I found that fascinating  , then after a while I wondered how I would feel about my ancestors being dug out of their graves and messed with . Difficult one .  

Indeed you have hit the nail on the head.  A difficult one.  Certainly I would have a lot of reservations about doing a dig in a foreign land, say India or Australia with ancient aboriginal sites.  So that is one aspect,not to upset the local population.

The other aspect is respect and would I mind having my body exhumed in 1500 years if it was treated with respect and was done to discover something about the way I lived and perhaps might give some useful knowledge.  So the answer to that is that I would not mind.  In the same way leaving your body to medical science is fine as long as it does not become part of some drunken medical student party with my body parts being thrown around for a laugh

 

The archaeologists took these graves very seriously and the students were not allowed to give the skeletons nicknames and respect had to be shown at all times.  The bones were carefully labelled and packaged and have undergone analysis at Sheffield.  They discovered much from some of these new methods such a strontium isotope testing where it was found that one of the women was brought up in Kent.  The conclusion was that there was a lot of coastal shipping traffic from the Baltic, (one woman had over 500 amber beads in a necklace, the beads coming from the Baltic)  they probably hugged the coastline down to Calais and came across and then up the East coast of England.

 

In the first dig I was asked if I minded if they brought some American Veterans from the wars in Afghanistan who were  traumatised.  I thought that it was a very odd request as troops that may have witnessed their best friend blown to pieces by a roadside mine you would think the last thing they would want to do is deal with skeletons.  They came to the dig with their heads down, I think they had retreated into themselves and tried to shut out their memories with a bit of help from the bottle and stronger.  However working with the team on a perfect site was very calm and their was a lot of good socialising in the evening at the pub and after two weeks they were very different people.

 

The skeletons are certainly my own grandparents (times about 50 greats!) and probably those of my Danish wife and they will be returned to the beech trees with a ceremony when the research if finished.  I have not had any bad feelings at all, in fact very good feelings that their lives have been respected and that they can show us a thing or two.  Firstly the equality of the sexes seems to have been very different even to today.  The women were more like the queen bee and in charge.  The men were the drones, the foragers the protectors.  I would think that the women maintained control by controlling who married who.

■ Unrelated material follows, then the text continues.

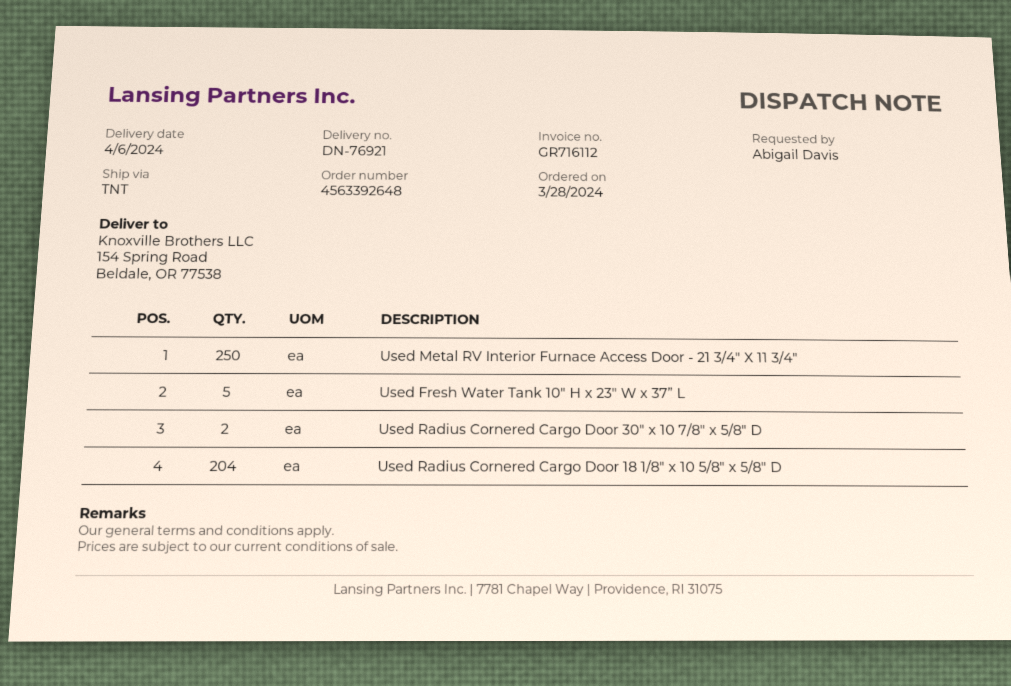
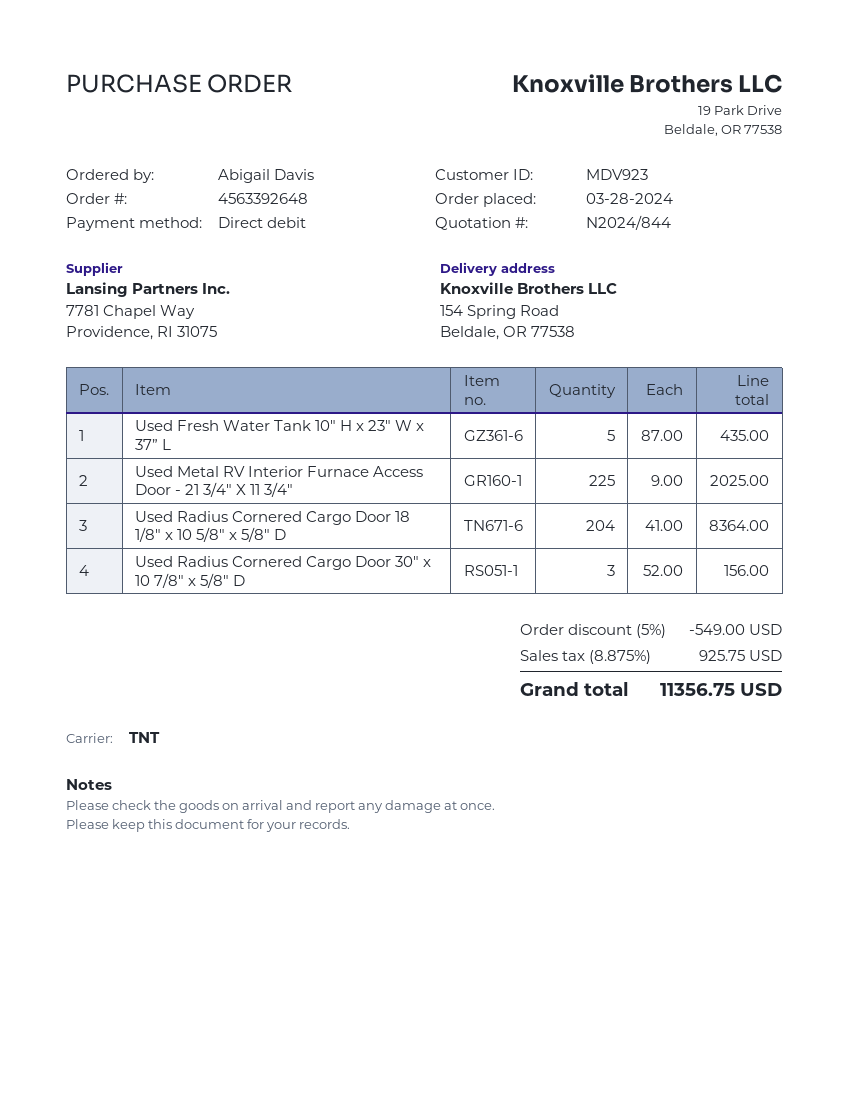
Used Metal RV Interior Furnace Access Door - 21 3/4" X 11 3/4": 250 -> 225
Used Radius Cornered Cargo Door 30" x 10 7/8" x 5/8" D: 2 -> 3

To make a 12 year old girl pregnant in those days was a death sentence so I think arranged marriages were the result

Indeed there was a young woman cradling her child in one  grave which brought a lot of tears to the eyes

 

There is a lot of comfort for me too.  I have been to America, Australia, New Zealand , South Africa and Zimbabwe and in each country on the radio there were indigenous people demanding their lands back. It meant that the settlers, even after five or six generations on the same land were left feeling very vulnerable

Here I know I am living where my ancestors lived going back a long way.  The footprints at Happisburgh, just on the other side of the Wash not far from here were 850,000 years old.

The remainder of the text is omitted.